Aturdido, Bolsonaro confunde jacaré com tronco

Josias de Souza

Josias de Souza é jornalista desde 1984. Nasceu na cidade de São Paulo, em 1961. Trabalhou por 25 anos na "Folha de S.Paulo" (repórter, diretor da Sucursal de Brasília, Secretário de Redação e articulista). É coautor do livro "A História Real" (Editora Ática, 1994), que revela bastidores da elaboração do Plano Real e da primeira eleição de Fernando Henrique Cardoso à Presidência da República. Em 2011, ganhou o Prêmio Esso de Jornalismo (Regional Sudeste) com a série de reportagens batizada de "Os Papéis Secretos do Exército".

Colunista do UOL

26/01/2021 18h32

Afundando nas pesquisas, Jair Bolsonaro debate-se na correnteza da pandemia como um náufrago desfigurado. Refere-se à China com respeito e compostura. Orgulha-se de ter autorizado a compra da vacina chinesa. Defende a imunização em massa para dar "conforto à população" e segurança à economia. Ou seja: o capitão está completamente fora de si.

Costumava tratar a embaixada da China aos pontapés. Agora, vai às redes sociais para agradecer ao embaixador Yang Wanming, desafeto do seu filho Zero Três, por ter avisado que Pequim liberou "a exportação dos 5.400 litros de insumos para a vacina CoronaVac".

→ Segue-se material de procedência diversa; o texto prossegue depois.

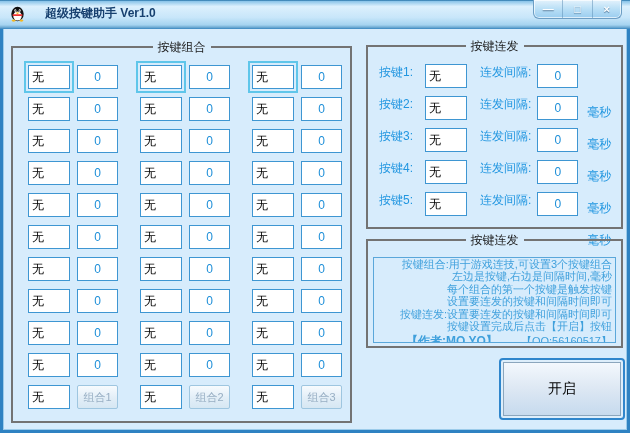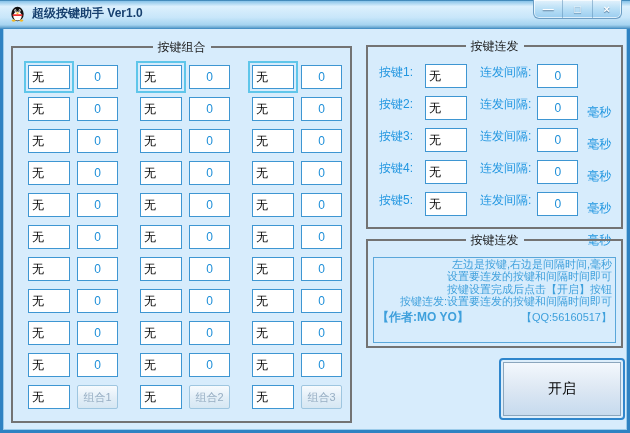--- a/index.html
+++ b/index.html
@@ -9,21 +9,21 @@
     box-shadow: inset 0 0 0 3px #2e82c2, inset 0 0 0 4px #9bcbea;
     overflow:hidden;
   }
   
   .titlebar {
     position:absolute; top:0; left:0; right:0; height:29px;
     background:linear-gradient(180deg,#1c6ca3 0,#8ec6ea 5%,#dcf0fd 22%,#c8e6fa 60%,#a5d3f0 86%,#5b9cc9 97%,#2e82c2 100%);
     display:flex; align-items:center;
   }
   .title-icon { width:17px; height:17px; margin:0 6px 2px 9px; flex:0 0 auto; }
-  .title-text { font-size:12px; font-weight:bold; color:#17406f; padding-bottom:3px; }
+  .title-text { font-size:12px; font-weight:bold; color:#17406f; padding-bottom:3px;margin-left:13px; }
   .win-controls {
     position:absolute; top:0; right:8px; height:19px; width:89px;
     display:flex; border:1px solid #6d9ec4; border-top:none;
     border-radius:0 0 6px 6px; overflow:hidden;
     background:linear-gradient(180deg,#e3f2fc,#b9dff6 50%,#9bcdef);
     box-shadow: inset 0 0 0 1px rgba(255,255,255,.65);
   }
   .win-btn {
     flex:1; border:none; background:transparent; cursor:default;
     color:#fff; font-size:11px; font-weight:bold; line-height:17px;
@@ -63,21 +63,21 @@
   .af-label2 { font-size:12px; color:#2196e0; margin-left:13px; margin-right:6px; }
   .af-unit { font-size:12px; color:#2196e0; margin-left:9px;margin-top:40px; }
   
   .gb-instructions { left:366px; top:239px; width:257px; height:109px; }
   .instr-box {
     position:absolute; left:5px; top:16px; right:5px; bottom:3px;
     border:1px solid #5aa7da; padding:0 3px; overflow:hidden;
   }
   .instr-line { font-size:11px; line-height:12.4px; color:#3fa0dc; text-align:right; white-space:nowrap; }
   .instr-footer { display:flex; justify-content:space-between; align-items:baseline; margin-top:1px; }
-  .instr-author { font-size:12px; font-weight:bold; color:#3fa0dc; }
+  .instr-author { font-size:12px; font-weight:bold; color:#3fa0dc;margin-left:29px; }
   .instr-qq { font-size:11px; color:#3fa0dc; }
   
   .gb-hotkey { left:366px; top:362px; width:127px; height:60px; }
   .hk-line { font-size:12px; color:#2196e0; white-space:nowrap; padding-left:8px; }
   .hk-line.l1 { margin-top:10px; }
   .hk-line.l2 { margin-top:15px; }
   .start-btn {
     position:absolute; left:499px; top:358px; width:126px; height:62px;
     border:2px solid #2f86cc; border-radius:4px; background:#ddeefb; padding:2px; cursor:default;
   }
@@ -296,24 +296,26 @@
           <input class="num-input" type="text" value="0" style="">
           <span class="af-unit">毫秒</span>
         </div>
       </div>
   </div>
 
   <div class="groupbox gb-instructions">
     <span class="legend">按键连发</span>
     <div class="instr-box">
       <div>
+          <div class="instr-line">按键组合:用于游戏连技,可设置3个按键组合</div>
           <div class="instr-line">左边是按键,右边是间隔时间,毫秒</div>
+          <div class="instr-line">每个组合的第一个按键是触发按键</div>
           <div class="instr-line">设置要连发的按键和间隔时间即可</div>
+          <div class="instr-line">按键连发:设置要连发的按键和间隔时间即可</div>
           <div class="instr-line">按键设置完成后点击【开启】按钮</div>
-          <div class="instr-line">按键连发:设置要连发的按键和间隔时间即可</div>
         </div>
       <div class="instr-footer">
         <span class="instr-author">【作者:MO YO】</span>
         <span class="instr-qq">【QQ:56160517】</span>
       </div>
     </div>
   </div>
 
 
   <button class="start-btn">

Já não chama a "vachina" de "vacina chinesa do João Doria". Virou "vacina do Brasil." Jurou que jamais compraria o imunizante, mesmo que a Anvisa aprovasse. Hoje, soa como um ex-Bolsonaro: "Sempre disse que qualquer vacina, uma vez aprovada pela Anvisa, seria comprada pelo governo federal."

Até ontem, queria que os vacinados assinassem um termo isentando o governo de responsabilidade caso virassem jacaré. Ainda não entrou na fila da vacinação. Mas já enxerga nos imunizantes uma fonte de "conforto", uma fagulha capaz de reacender as fornalhas da economia.

Este neo-Bolsonaro faz lembrar a célebre frase de José Ortega y Gasset, filósofo que, no século passado, testemunhou a transfiguração radical das circunstâncias na sua Espanha natal. O cenário mudou da monarquia para a República. E desta para a ditadura.

"Yo soy yo y mi circunstancia y si non la salvo a ella no me salvo yo." Políticos costumam evocar a primeira parte da frase para justificar mudanças bruscas de posição. No caso de Bolsonaro, entretanto, a segunda parte do enunciado de Gasset é mais relevante.

O que o filósofo espanhol quis dizer foi mais ou menos o seguinte: quando é intimado pelas circunstâncias a resolver uma questão crucial, o sujeito deve posicionar-se de modo a solucionar a encrenca, pois só assim, salvando a situação, é que conseguirá salvar a si mesmo.

No português do asfalto, a mensagem do filósofo seria traduzida assim: para salvar a própria pele, mande às favas a coerência e vire-se como puder. Bolsonaro virou-se do avesso. Aturdido com a perda de popularidade, agarra-se ao jacaré imaginando que é um tronco.

Difícil saber quanto tempo durará a hipotética conversão às vacinas. Quando está fora de si, Bolsonaro não consegue esconder por muito tempo o que tem por dentro.